Most often, the FCA is used within the healthcare industry to stem out fraud related to billing, staffing, and kickbacks. Examples of these are when a provider of health care services such as a doctor or hospital bills for services that were not provided or the bill was submitted at an improperly higher rate of reimbursement for the services. Additionally, health care companies illegally bill the government for such instances as substandard services by fraudulently using higher diagnostic codes or by falsely certifying the medical necessity of medical procedures.
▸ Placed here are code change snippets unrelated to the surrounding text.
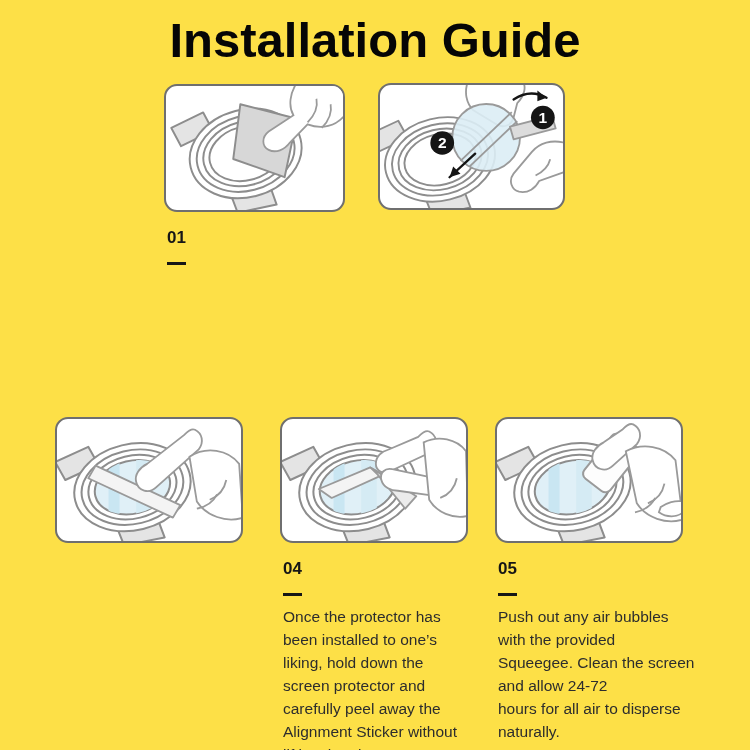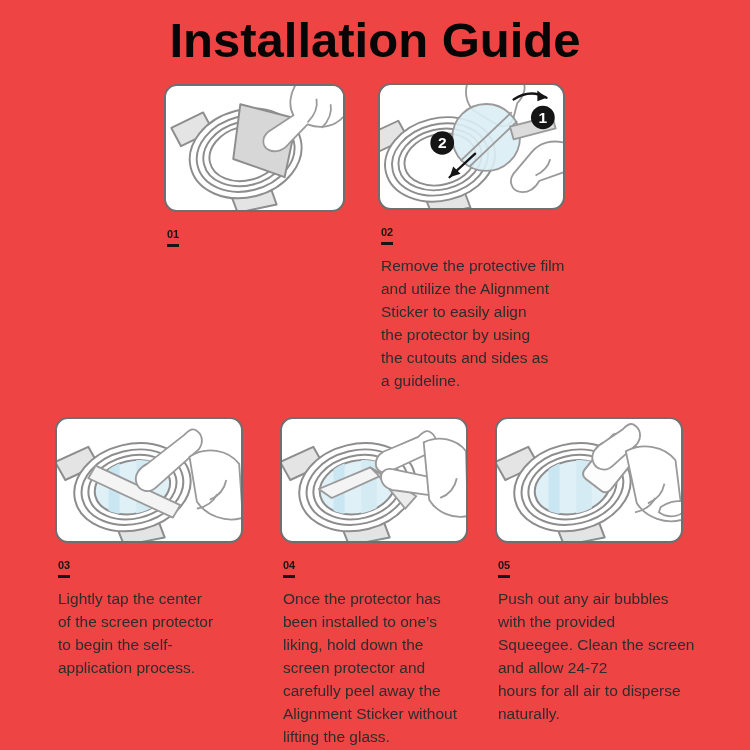"Installation Guide" .page { background: #ef4444 -> #fde047 }
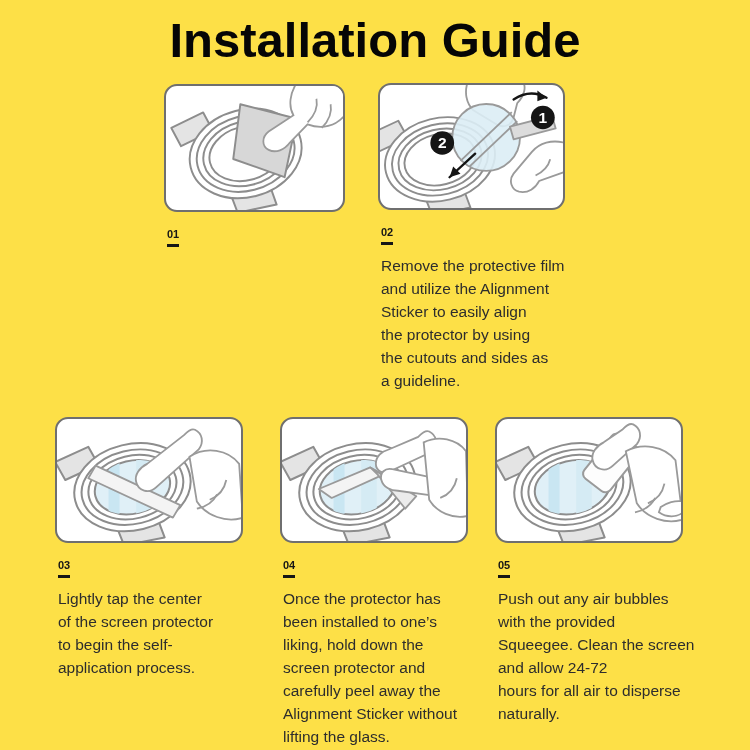"01" .step-num { font-size: 11px -> 17px; padding-bottom: 4px -> 16px }
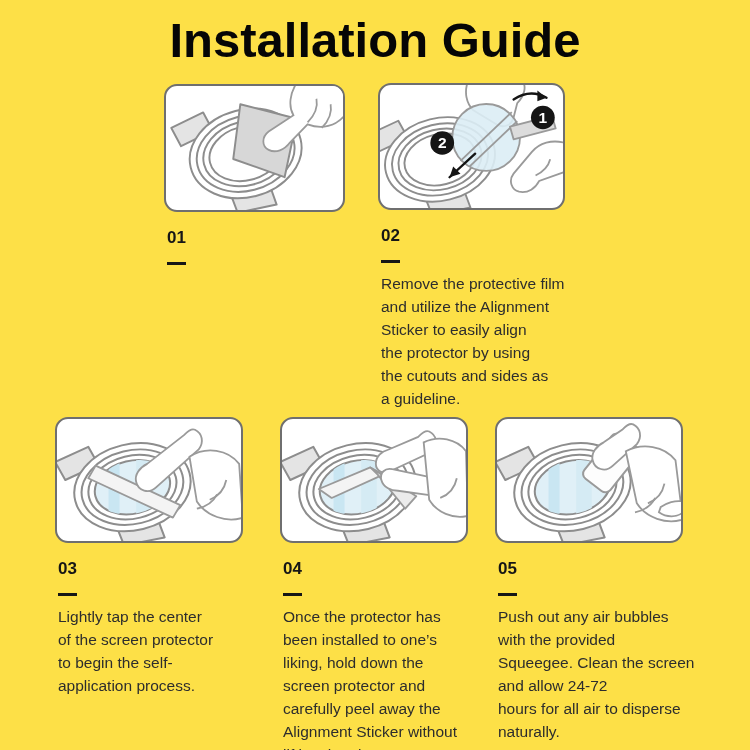"02" div.copy { html: <div> <div>02</div> <p>Remove the protective film and utilize the Alignment Sticker to easily align the protector by using the cutouts and sides as a guideline.</p> </div> -> none }
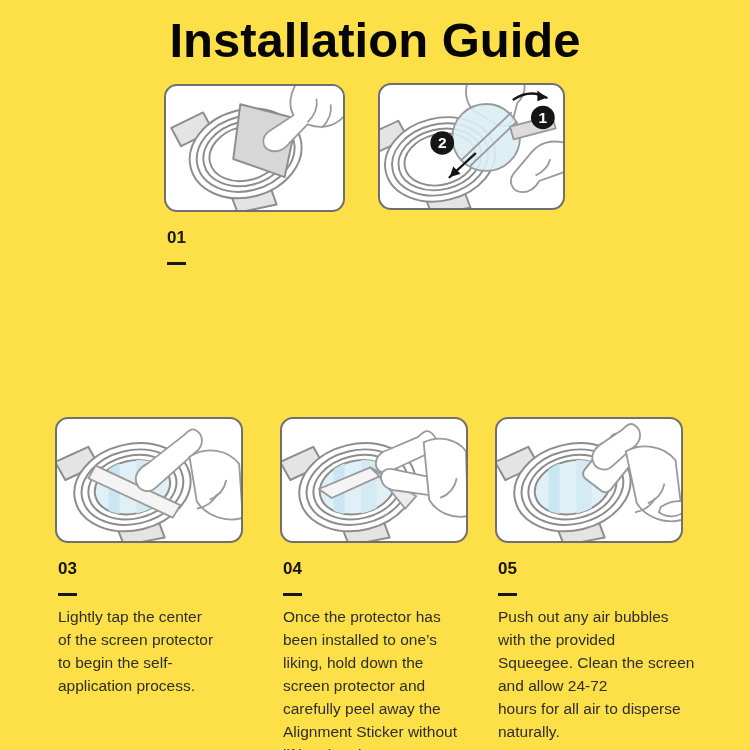"03" div.copy { html: <div> <div>03</div> <p>Lightly tap the center of the screen protector to begin the self- application process.</p> </div> -> none }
Alternatively, these companies may realize that they have credit from their services that they have to repay to the government but the companies do not reimburse the government within the 60 day time frame. At that point, the nonpayment becomes a false claim. To combat retribution, the Health and Safety Code Section 1278.5 prohibits retaliation against patients, physicians, nurses and medical staff who whistleblow to the government or its agencies on patient care issues at a healthcare facility.